We finally got to La Manga Camping, which is on the La Manga del Mar Menor (meaning "The Sandbar of the Minor Sea"), on the booked date of 15th December, and with slight trepidation having got the earlier text from Ann (see Part 1), booked in to the site. The staff were friendly and helpful and there was a pleasant business about the place.

La Manga - view over Mar MenorOnce booked in we found our way down the main ‘street’ to the Camping and Caravanning warden’s HQ. We later discovered that this ‘street’ was responsible for the ‘white water rafting’ comment from Ann as it flooded every time there was a torrential downpour of rain, of which there were quite a few.

Peter and Joan, the Camping and Caravanning Club Wardens were the friendliest, most helpful and knowledgeable people you could hope to meet and explained to us that we had a choice of pitches, but that unfortunately the ones nearest HQ were already taken, so we would have to camp a little further away.

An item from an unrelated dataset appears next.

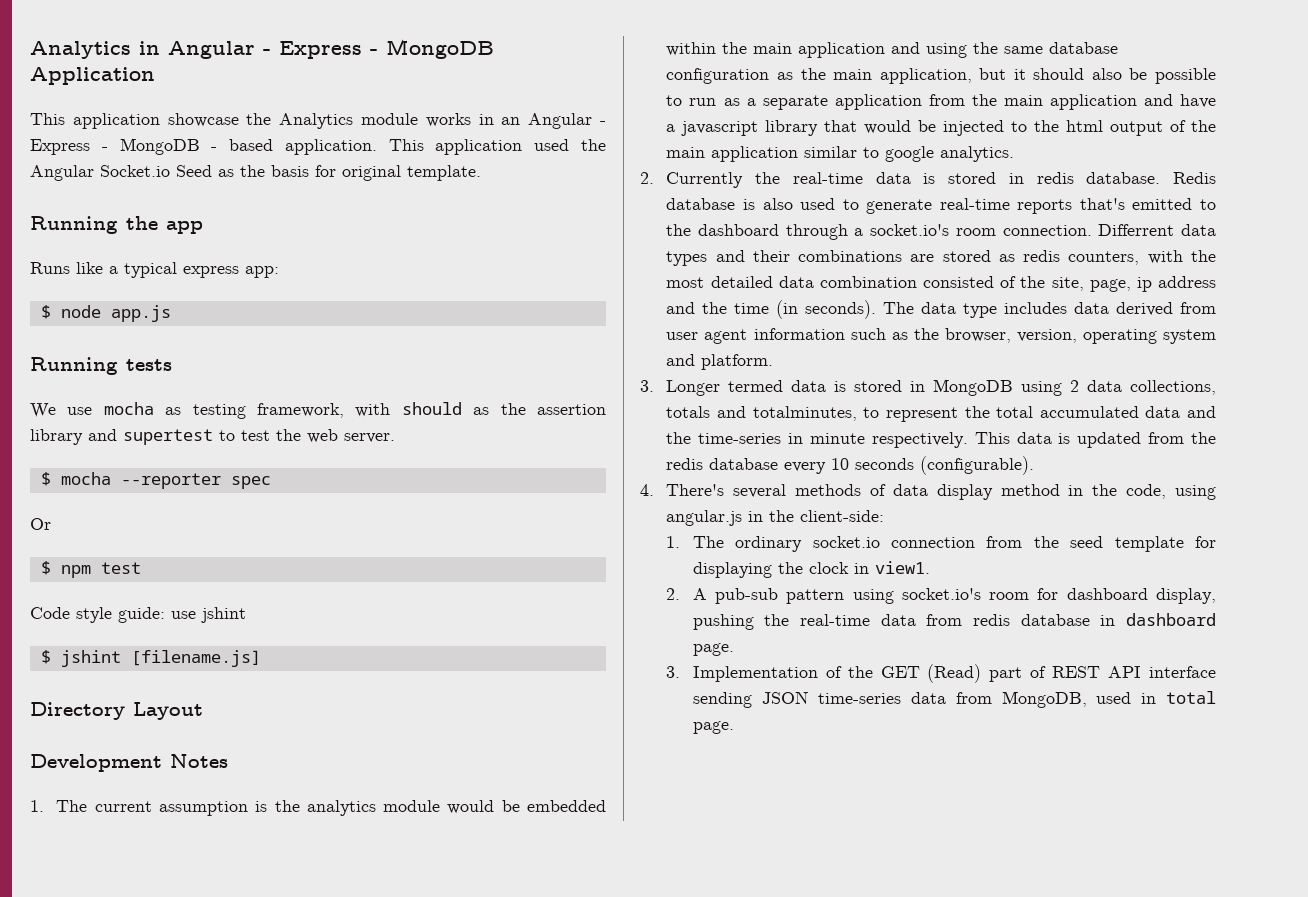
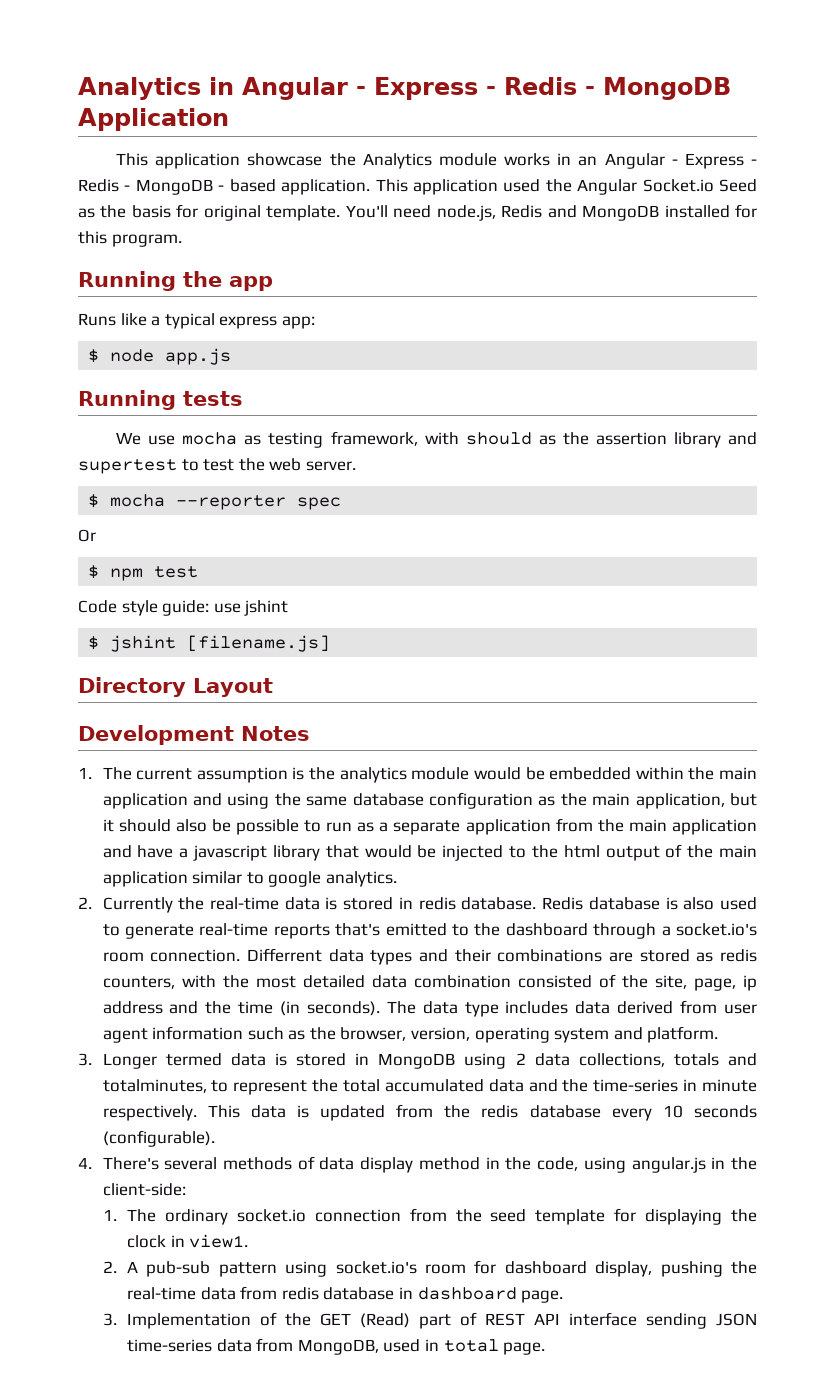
(378, 52) none -> [504,77,595,95] Redis -
(108, 149) none -> [78,179,131,192] Redis -
(481, 173) none -> [345,204,757,221] [78,231,182,247] You'll need node.js, Redis and MongoDB installed for this program.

We, still in our ‘suspicious of enforced jollity’ mind, were secretly pleased as we didn’t want to get dragged in to bingo or anything of that nature, and quite happily chose a pitch towards the end of the Club’s rally site.

As it turned out, these pitches were perfectly decent but were a bit out of the fun which we later realised we would have enjoyed.

We settled in and a few hours later a couple from Milton Keynes, Debbie and Alan arrived. I’d met them at Reception when I’d gone back to get some information on the Launderette. They’d had a difficult journey, having missed the turning off the dual carriageway which made them have one of their rare arguments (on the lines of ‘I told you to turn left’ and ‘no you didn’t’) so by the time they got in to reception they were a bit frazzled to say the least.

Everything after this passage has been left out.